Literature DB >> 15805049

Idiosyncratic liver injury: challenges and approaches.

Paul B Watkins1.   

Abstract

Clinical presentations of drug-induced liver injury (DILI) cover essentially the entire spectrum of known liver diseases. However, in the last 8 years the form of liver injury that has most frequently resulted in labeling restrictions is idiosyncratic hepatocellular injury leading to acute liver failure. This rare form of DILI has a characteristic clinical presentation that includes an acute onset after uneventful treatment with drug for weeks to months. Serum alanine aminotransferase rises to very high levels and the appearance of jaundice indicates a high mortality even if the therapy is discontinued. Drugs that can cause this type of injury almost always are associated with frequent (2-15% of all treated patients) and minor serum aminotransferase elevations. These elevations are believed to reflect true liver injury, but often reverse even if drug therapy is continued. The bases for this "adaptation" is not known, as is why some patients do not adapt and develop progressive liver injury. Understanding how drugs cause severe idiosyncratic hepatocellular toxicity has been frustrated by the lack of good preclinical models.
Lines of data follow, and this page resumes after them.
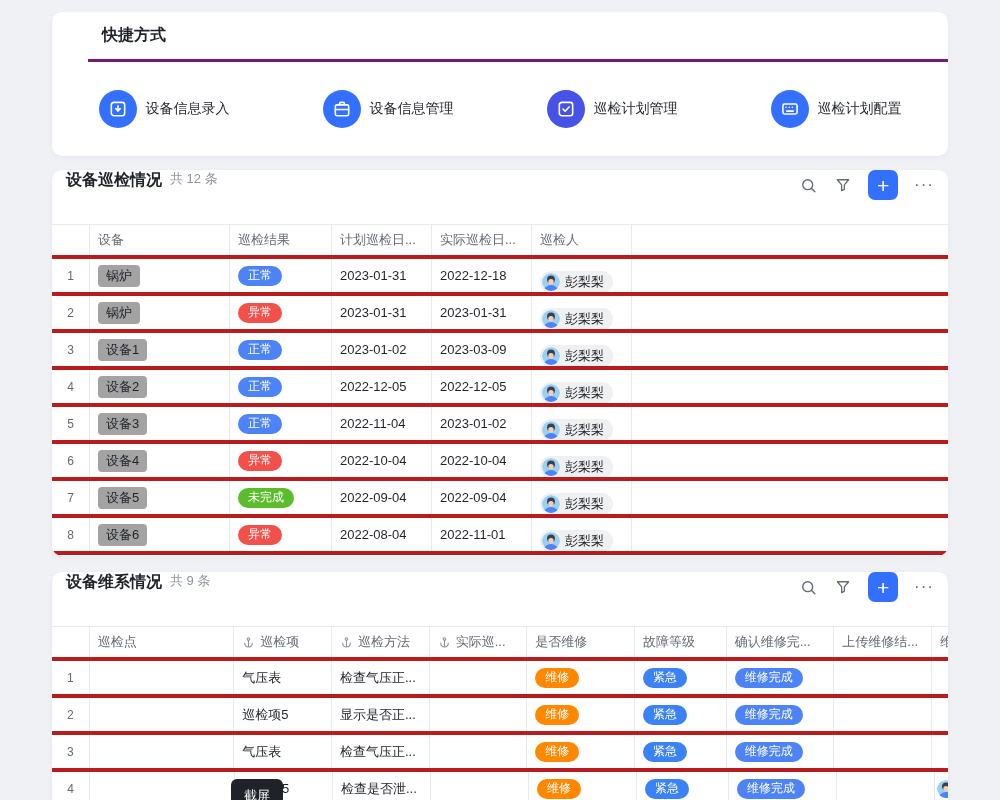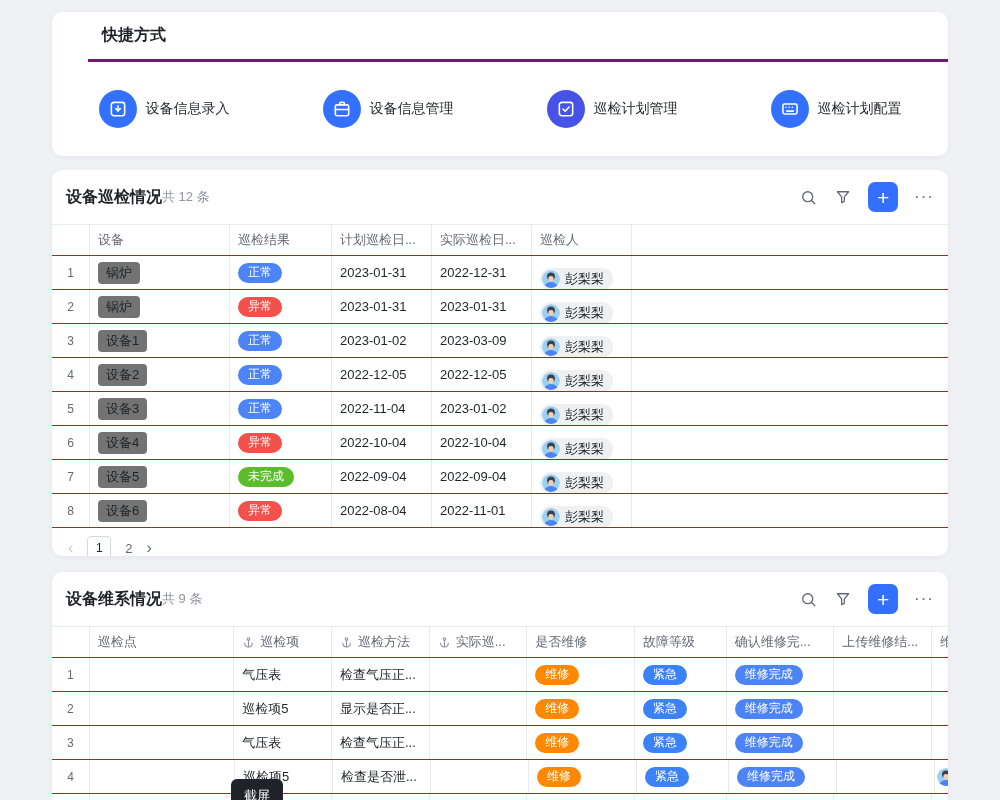--- a/index.html
+++ b/index.html
@@ -21,7 +21,7 @@
   .s-icon svg{width:20px;height:20px;}
   .s-label{font-size:14px;color:#1f2329;}
 
-  .card-header{height:54px;display:flex;align-items:center;padding:0 14px;box-sizing:border-box;}
+  .card-header{height:54px;display:flex;align-items:flex-start;padding:0 14px;gap:8px;box-sizing:border-box;}
   .c-title{font-size:16px;font-weight:700;color:#1f2329;}
   .c-count{font-size:13px;color:#8f959e;}
   .toolbar{margin-left:auto;display:flex;align-items:center;gap:16px;}

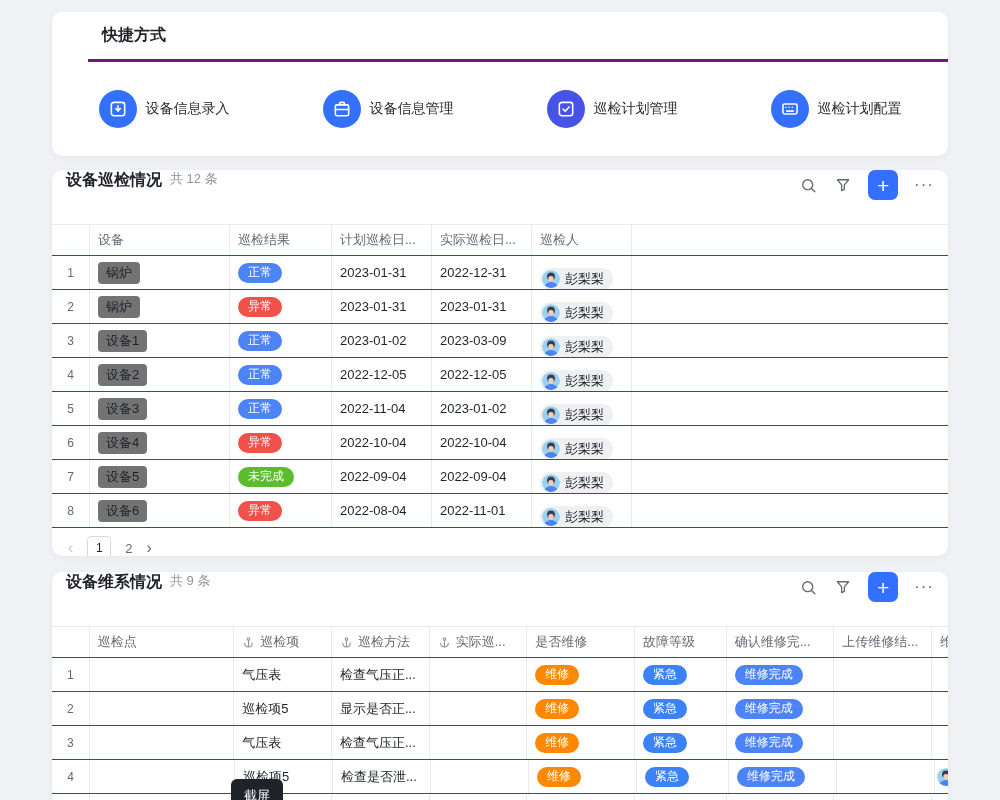--- a/index.html
+++ b/index.html
@@ -30,7 +30,7 @@
     line-height:1;font-weight:400;}
   .tb-more{font-size:17px;color:#646a73;letter-spacing:1px;}
 
-  .trow{display:flex;border-bottom:1px solid #b91c1c;height:33px;}
+  .trow{display:flex;border-bottom:4px solid #b91c1c;height:33px;}
   .thead{border-top:1px solid #e8eaed;height:30px;}
   .cell{display:flex;align-items:center;height:100%;padding:0 8px;border-right:1px solid #e8eaed;
     box-sizing:border-box;font-size:13px;color:#1f2329;white-space:nowrap;overflow:hidden;gap:5px;}

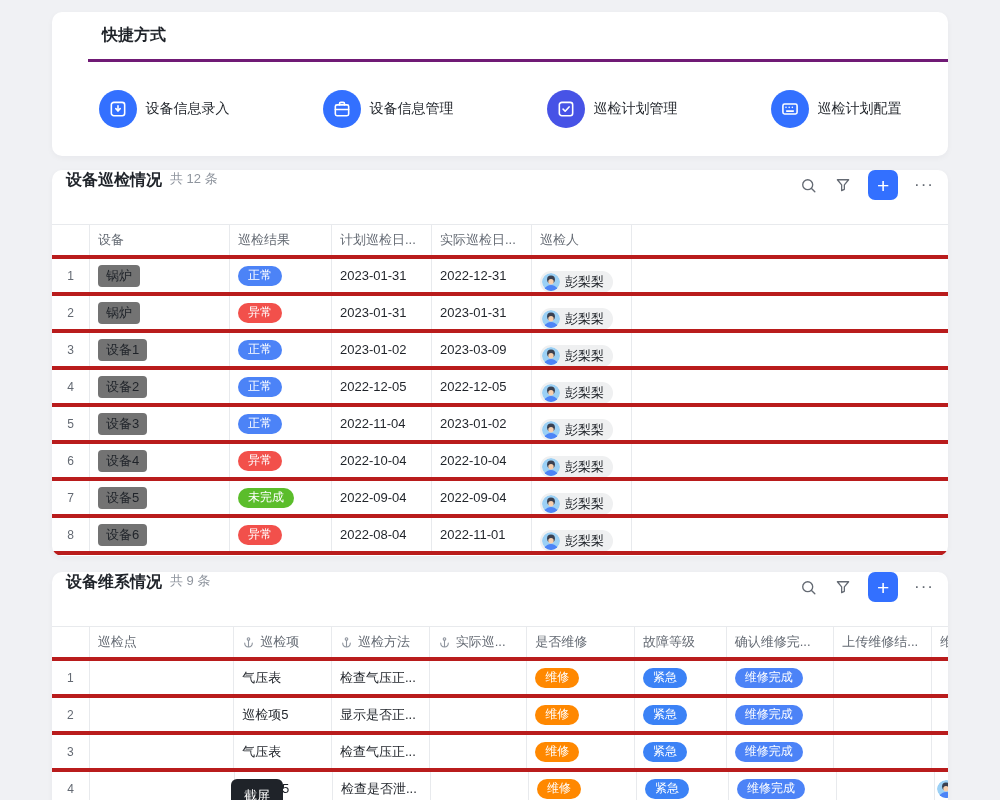--- a/index.html
+++ b/index.html
@@ -43,7 +43,7 @@
   .w-point{width:145px;}.w-item{width:98px;}.w-method{width:98px;}.w-mact{width:98px;}
   .w-repair{width:108px;}.w-level{width:92px;}.w-confirm{width:108px;}.w-upload{width:98px;}
 
-  .tag{background:#737373;border-radius:4px;padding:2px 8px;font-size:13px;color:#1f2329;}
+  .tag{background:#a3a3a3;border-radius:4px;padding:2px 8px;font-size:13px;color:#1f2329;}
   .badge{display:inline-flex;align-items:center;height:20px;padding:0 10px;border-radius:10px;
     font-size:12px;color:#fff;}
   .b-blue{background:#4c83f7;}.b-red{background:#f2504b;}.b-green{background:#5bbd2b;}

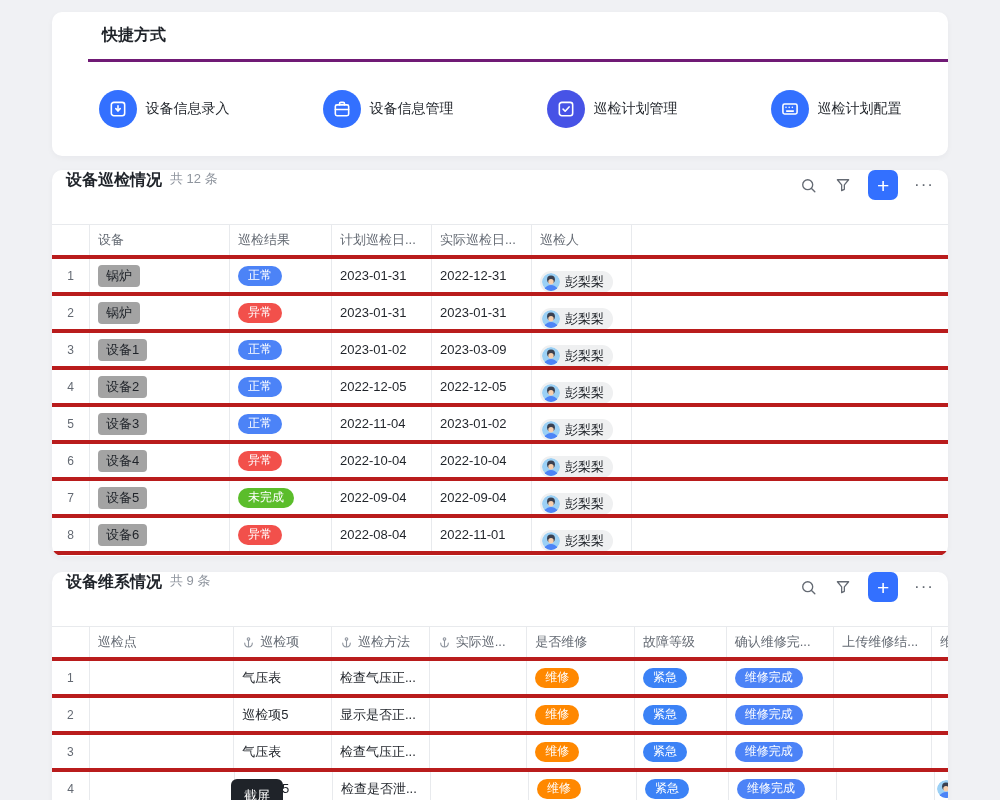--- a/index.html
+++ b/index.html
@@ -151,7 +151,7 @@
           <span class="badge b-blue">正常</span>
         </div>
       <div class="cell w-date">2023-01-31</div>
-      <div class="cell w-date">2022-12-31</div>
+      <div class="cell w-date">2022-12-18</div>
       <div class="cell w-person">
           <span class="person">
             <svg class="avatar" viewBox="0 0 20 20">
Indeed, because these events occur so rarely, the vast majority of humans are not good models. Studies of genomic DNA from affected individuals should provide important insight but not the complete answer because environmental factors almost certainly contribute to individual susceptibility. The most fruitful approach may therefore lie in focused and well-controlled phenotype/genotype studies of the rare patients who have survived this type of injury. The National Institute of Diabetes and Digestive and Kidney Diseases of The National Institutes of Health has recently sponsored a cooperative agreement (UO1) to create a Drug Induced Liver Injury Network (DILIN). DILIN consists of University of Michigan, Indiana University, University of Connecticut, University of California, San Francisco, University of North Carolina, and Duke University. This network should provide heretofore missing resources required to address the problem.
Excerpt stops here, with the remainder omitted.